WORK ORDER -
Only the lines below from the one containing "[99,130,248,148] [99,177,221,191] Website" to the one containing "[99,525,352,547] /website/cleardata ->" should be repeated, both included and unchanged.

EXERCISE INPUTS -
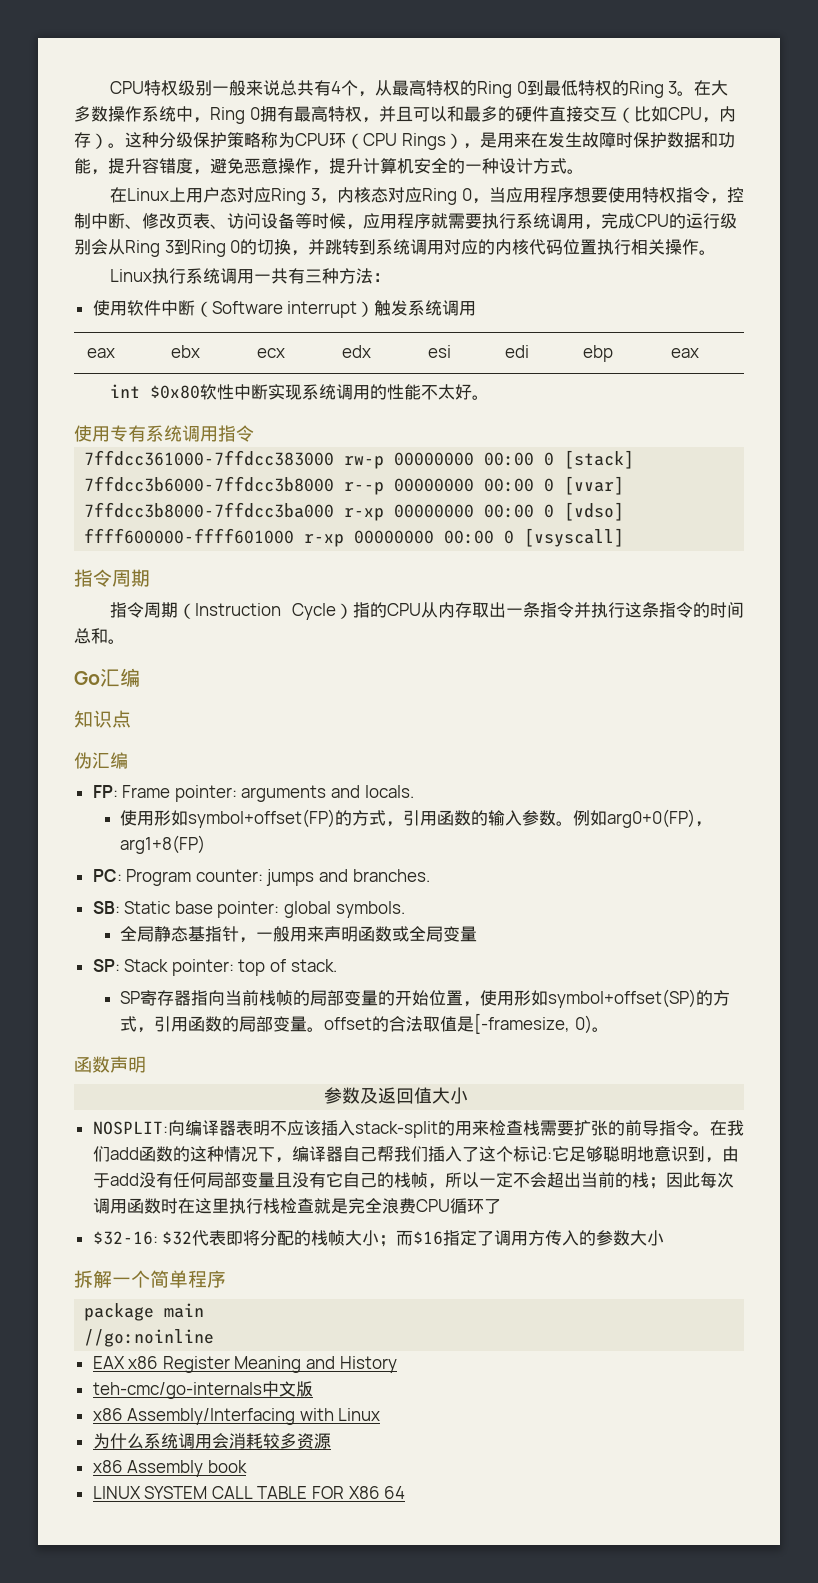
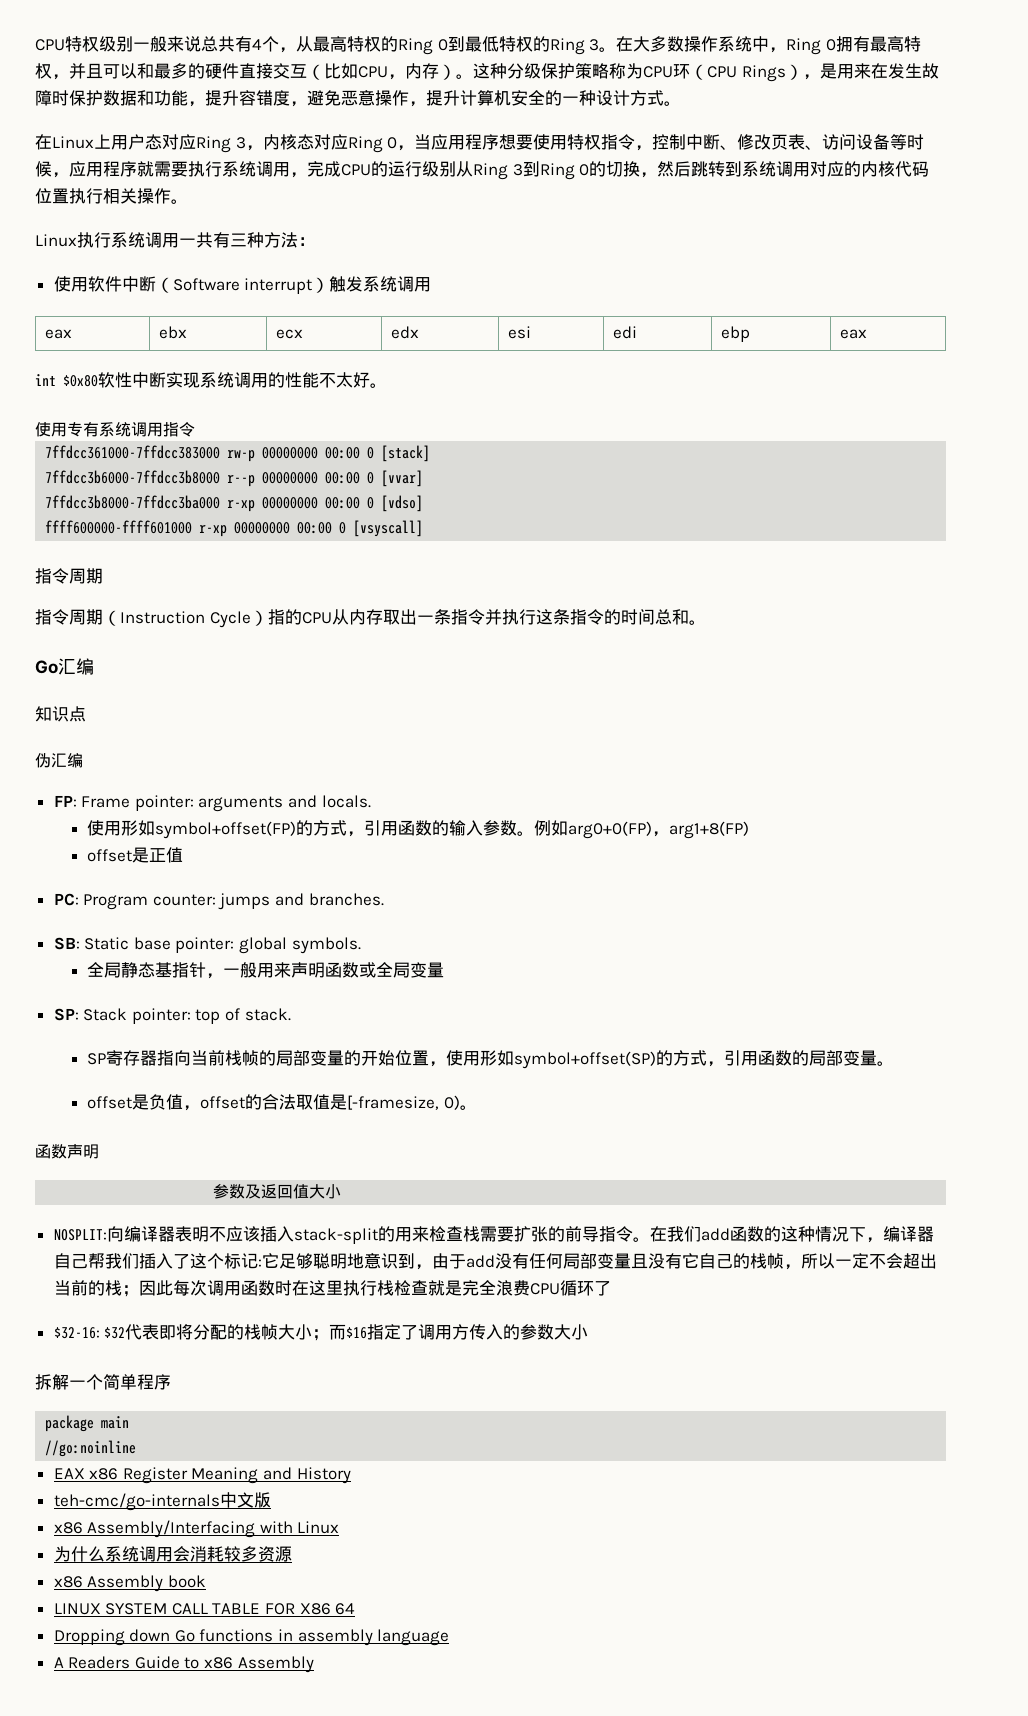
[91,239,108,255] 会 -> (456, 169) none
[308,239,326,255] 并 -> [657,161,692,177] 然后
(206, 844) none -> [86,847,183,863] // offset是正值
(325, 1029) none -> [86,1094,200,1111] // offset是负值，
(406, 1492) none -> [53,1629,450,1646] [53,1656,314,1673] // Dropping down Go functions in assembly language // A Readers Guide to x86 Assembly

---

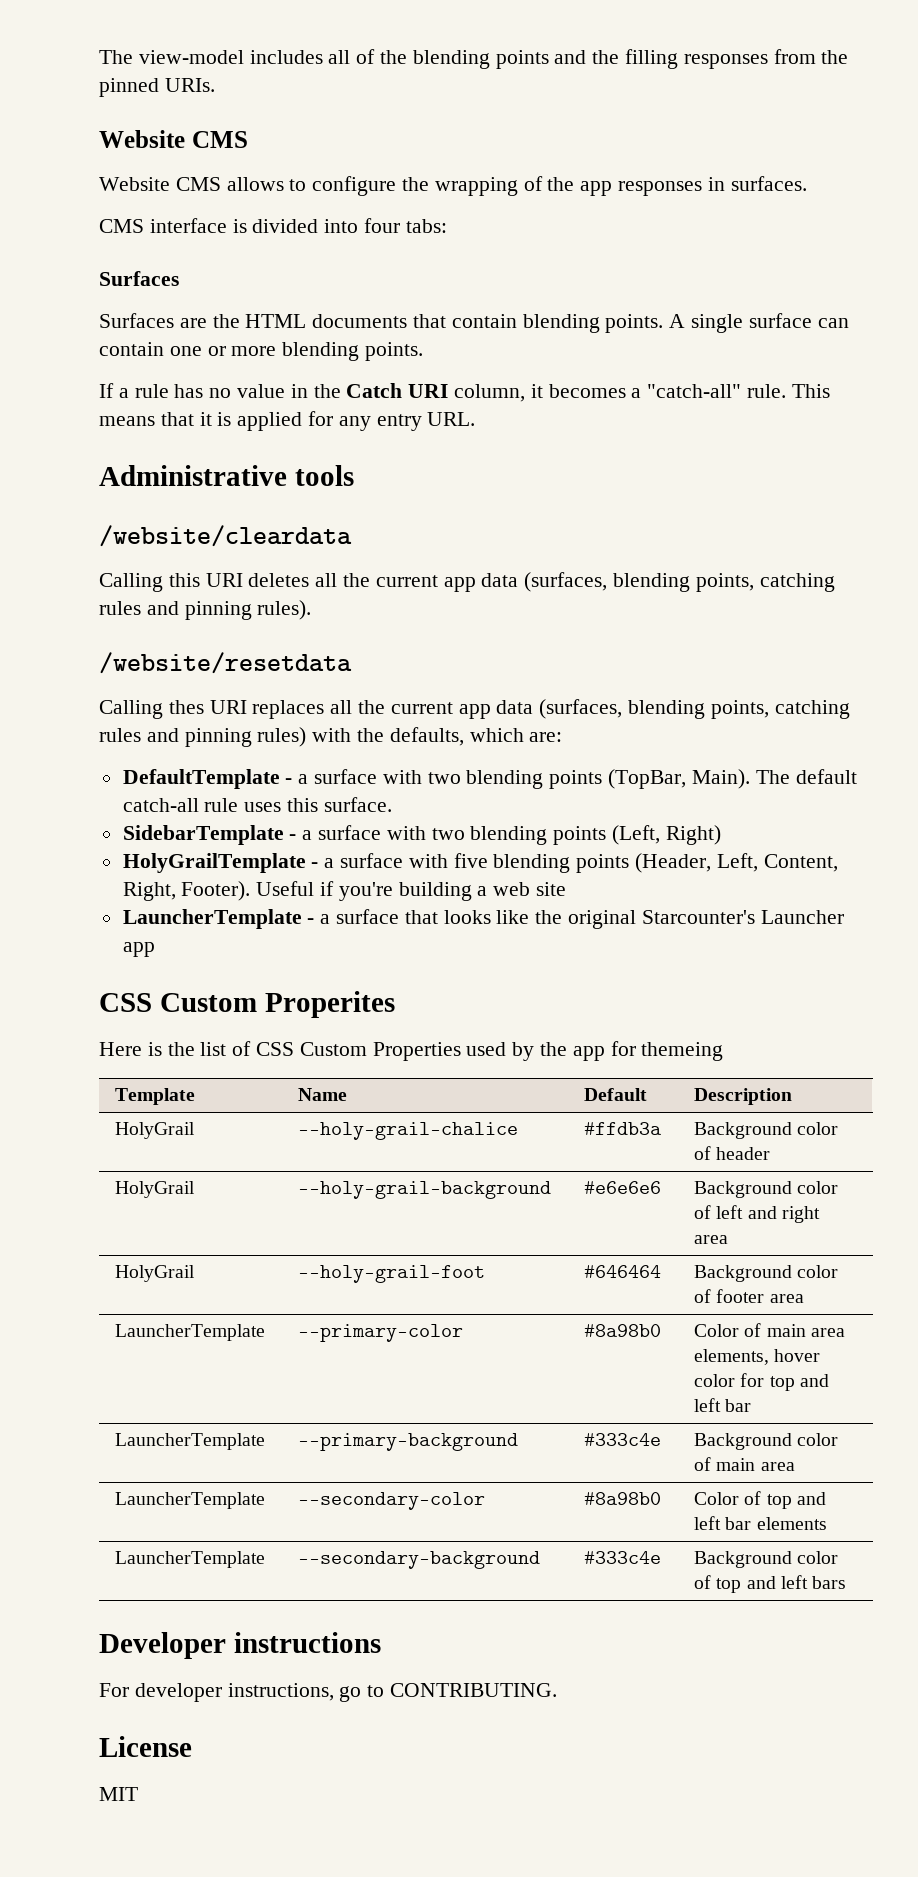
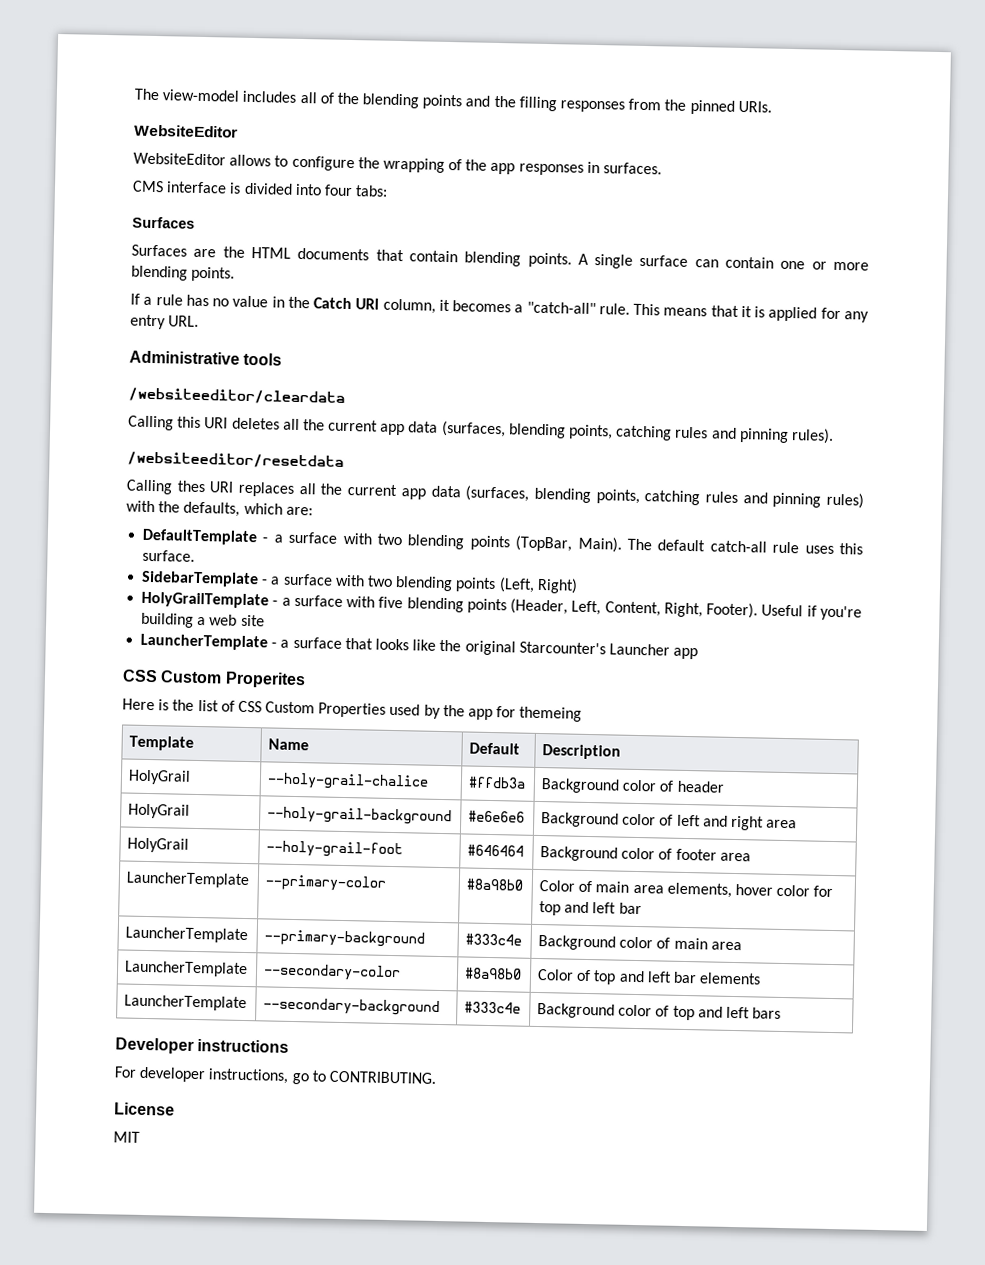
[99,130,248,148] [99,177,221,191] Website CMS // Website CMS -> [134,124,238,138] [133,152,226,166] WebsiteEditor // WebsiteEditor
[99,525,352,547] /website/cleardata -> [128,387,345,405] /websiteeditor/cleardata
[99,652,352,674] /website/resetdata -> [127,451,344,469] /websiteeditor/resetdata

--

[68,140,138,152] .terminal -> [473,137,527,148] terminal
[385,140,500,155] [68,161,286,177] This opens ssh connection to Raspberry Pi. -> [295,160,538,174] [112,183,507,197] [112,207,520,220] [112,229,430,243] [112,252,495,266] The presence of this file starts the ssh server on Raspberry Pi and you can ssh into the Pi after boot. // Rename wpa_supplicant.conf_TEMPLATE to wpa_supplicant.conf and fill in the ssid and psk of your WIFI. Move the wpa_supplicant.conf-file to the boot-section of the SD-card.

TASK SOLUTION -
[99,130,248,148] [99,177,221,191] Website CMS // Website CMS -> [134,124,238,138] [133,152,226,166] WebsiteEditor // WebsiteEditor
[99,525,352,547] /website/cleardata -> [128,387,345,405] /websiteeditor/cleardata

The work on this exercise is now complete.